In the above equation (2), F _obs is the fluorescence intensity of the triple spot, F _max is the maximum fluorescence in the field, [enzyme] is the enzyme concentration, and EC ₅₀ is the apparent maximum half effective concentration.

The enzyme concentration of each protease is as follows in U/ml: One unit of collagenase-2 releases 1 micromole of L-leucine from collagen for 5 hours (pH 7.5 at 37°C), and elastase. One unit of -2 will hydrolyze 1 mmol of MeO-Suc-APV-pNA per minute (pH 7.5 at 25°C), and one unit of pepsin will release an amount of Tyr, increasing the absorbance of 0.001 per minute at 280 nm. (PH 2 at 37°C), one unit of trypsin produces an increase in absorbance of 0.001 per minute at 253 nm of benzoyl L-arginine ethyl ester (pH 7.6 at 25°C).

The degradation of the K9-C-peptide hydrogel was observed by an on-chip digestion assay, because this assay allows ultra-fast analysis using a small volume of sample. In order to visualize and quantify the degradation of K9-C-peptide by protease, K9-C-peptide was covalently conjugated with Cy3 NHS-ester, and Cy3-conjugated K9-C-peptide hydrogel array was well After fabrication using a type amine array, four proteases, collagenase-2, elastase-2, pepsin, and trypsin were incubated together at the indicated concentrations (Figure 3A).

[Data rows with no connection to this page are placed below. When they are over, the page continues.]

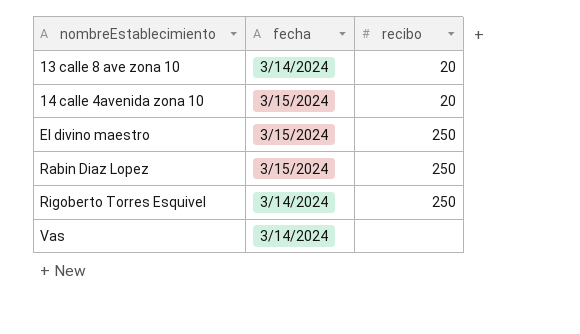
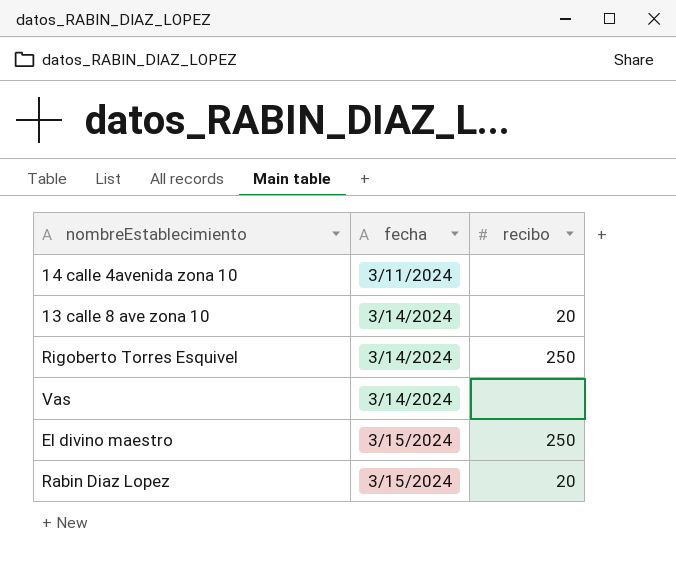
row order: nombreEstablecimiento ascending -> fecha ascending
14 calle 4avenida zona 10 | fecha: 3/15/2024 -> 3/11/2024
14 calle 4avenida zona 10 | recibo: 20 -> none
Rabin Diaz Lopez | recibo: 250 -> 20

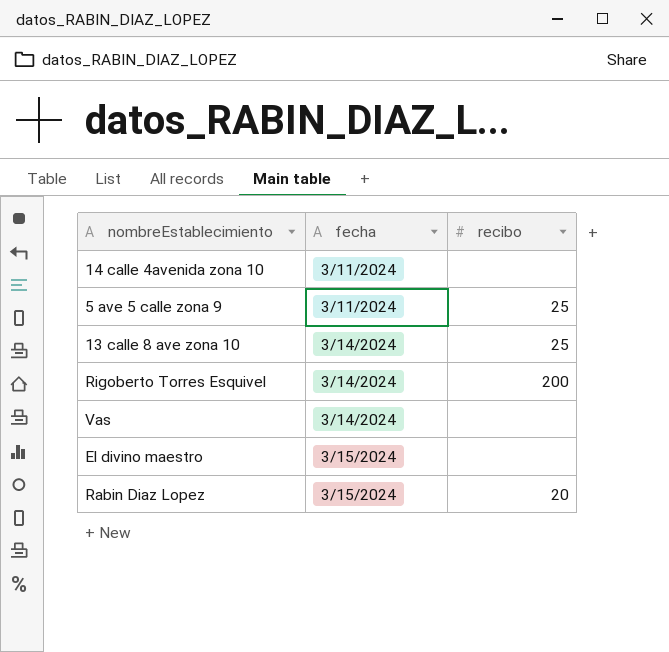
row 5 ave 5 calle zona 9: none -> 3/11/2024 | 25
13 calle 8 ave zona 10 | recibo: 20 -> 25
Rigoberto Torres Esquivel | recibo: 250 -> 200
El divino maestro | recibo: 250 -> none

The EC ₅₀ value for each enzyme was determined by plotting the rate of degradation based on the amount of Cy3-conjugated K9-C-peptide fragment away from spots on the array, and plotting against the protease concentration. All four of these enzymes increased K9-C-peptide degradation in an enzyme concentration dependent manner (FIG. 3B to FIG. 3F). The EC ₅₀ values obtained for the four enzymes were 0.17 U/ml, 0.23 U/ml, 510.00 U/ml and 124.60 U/ml, respectively. These results demonstrate that collagenase-2 and elastase-2 cleave K9-C-peptide more efficiently than pepsin and trypsin.

In order to simulate the release of C-peptide by hydrogel degradation in the presence of protease, the present inventors applied Elastase-2 to a hydrogel array for a specified period of time to use a on-chip digestion assay using Cy3-conjugated K9-C. -The time-dependent degradation of the peptide hydrogel was observed. The degradation of K9-C-peptide hydrogel by elastase-2 was increased in a time-dependent manner, where the highest degradation rate was 72.3% at 120 minutes, and a degradation rate of less than 10% was achieved with the reaction buffer alone (Fig. 4 of A). Then, the present inventors confirmed that the Cy3 conjugated K9-C-peptide hydrogel was gradually degraded by repeated treatment of elastase-2 performed every 30 minutes. This result showed that 48.6 + 0.8% of the hydrogel was decomposed after the first treatment, and the decomposition rate of the hydrogel increased with the number of treatments, but the maximum decomposition rate (89.7 + 0.2%) was achieved after the fifth treatment. (Fig. 4B). In the absence of elastase-2, the degradation rate of K9-C-peptide hydrogel varies from 1.3 + 0.6% (i.e. after the first treatment) to 27.9 + 2.5% (after the fifth treatment) depending on the number of buffer treatments. Increased, suggesting that repeated washing with detergent-containing buffers caused partial degradation of the hydrogel. These results suggest that the C-peptide bound to the ELP hydrogel can be released by circulating proteases in the blood, including elastase-2.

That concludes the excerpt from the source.